*** DATA RECORDS ***

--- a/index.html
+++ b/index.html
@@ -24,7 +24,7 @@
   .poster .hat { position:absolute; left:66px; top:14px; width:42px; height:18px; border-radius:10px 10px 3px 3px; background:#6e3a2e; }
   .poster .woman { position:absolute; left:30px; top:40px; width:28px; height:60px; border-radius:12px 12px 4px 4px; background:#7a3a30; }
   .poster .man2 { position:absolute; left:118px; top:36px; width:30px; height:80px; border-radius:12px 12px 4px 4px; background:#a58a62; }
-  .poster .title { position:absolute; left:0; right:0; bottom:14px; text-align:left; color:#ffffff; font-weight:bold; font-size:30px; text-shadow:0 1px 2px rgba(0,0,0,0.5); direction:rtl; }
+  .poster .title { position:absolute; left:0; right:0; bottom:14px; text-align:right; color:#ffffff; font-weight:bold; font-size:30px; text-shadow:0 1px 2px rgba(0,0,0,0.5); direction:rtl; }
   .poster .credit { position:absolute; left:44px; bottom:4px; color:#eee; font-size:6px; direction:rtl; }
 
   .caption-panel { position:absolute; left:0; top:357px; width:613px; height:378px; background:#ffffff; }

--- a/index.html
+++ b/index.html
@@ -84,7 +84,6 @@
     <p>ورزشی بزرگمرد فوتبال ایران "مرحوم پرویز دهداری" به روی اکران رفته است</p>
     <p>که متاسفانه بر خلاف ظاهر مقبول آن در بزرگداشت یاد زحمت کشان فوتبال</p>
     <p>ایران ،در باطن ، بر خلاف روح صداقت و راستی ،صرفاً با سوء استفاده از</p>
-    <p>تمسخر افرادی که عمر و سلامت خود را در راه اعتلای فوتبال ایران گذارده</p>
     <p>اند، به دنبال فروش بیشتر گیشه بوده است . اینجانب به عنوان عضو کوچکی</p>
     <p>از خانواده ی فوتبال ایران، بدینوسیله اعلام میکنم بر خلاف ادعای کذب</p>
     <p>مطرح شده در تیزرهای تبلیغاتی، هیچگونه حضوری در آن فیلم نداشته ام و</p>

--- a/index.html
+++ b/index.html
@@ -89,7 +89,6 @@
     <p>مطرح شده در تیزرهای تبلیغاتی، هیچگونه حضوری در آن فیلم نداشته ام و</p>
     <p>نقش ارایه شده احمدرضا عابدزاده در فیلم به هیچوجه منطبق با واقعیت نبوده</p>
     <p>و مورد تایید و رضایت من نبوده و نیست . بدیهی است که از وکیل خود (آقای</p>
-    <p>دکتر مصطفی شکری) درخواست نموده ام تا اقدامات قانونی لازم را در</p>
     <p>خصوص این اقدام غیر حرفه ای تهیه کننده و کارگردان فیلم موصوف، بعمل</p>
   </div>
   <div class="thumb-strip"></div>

*** End of DATA RECORDS ***

EXERCISE INSTRUCTIONS - Here the output must be the lines above from the line with "right:0; bottom:14px; text-align:right;" to the line with "<p>ورزشی بزرگمرد فوتبال", both included, duplicated word for word and nothing else.

EXPECTED ANSWER -
+  .poster .title { position:absolute; left:0; right:0; bottom:14px; text-align:right; color:#ffffff; font-weight:bold; font-size:30px; text-shadow:0 1px 2px rgba(0,0,0,0.5); direction:rtl; }
   .poster .credit { position:absolute; left:44px; bottom:4px; color:#eee; font-size:6px; direction:rtl; }
 
   .caption-panel { position:absolute; left:0; top:357px; width:613px; height:378px; background:#ffffff; }

--- a/index.html
+++ b/index.html
@@ -84,7 +84,6 @@
     <p>ورزشی بزرگمرد فوتبال ایران "مرحوم پرویز دهداری" به روی اکران رفته است</p>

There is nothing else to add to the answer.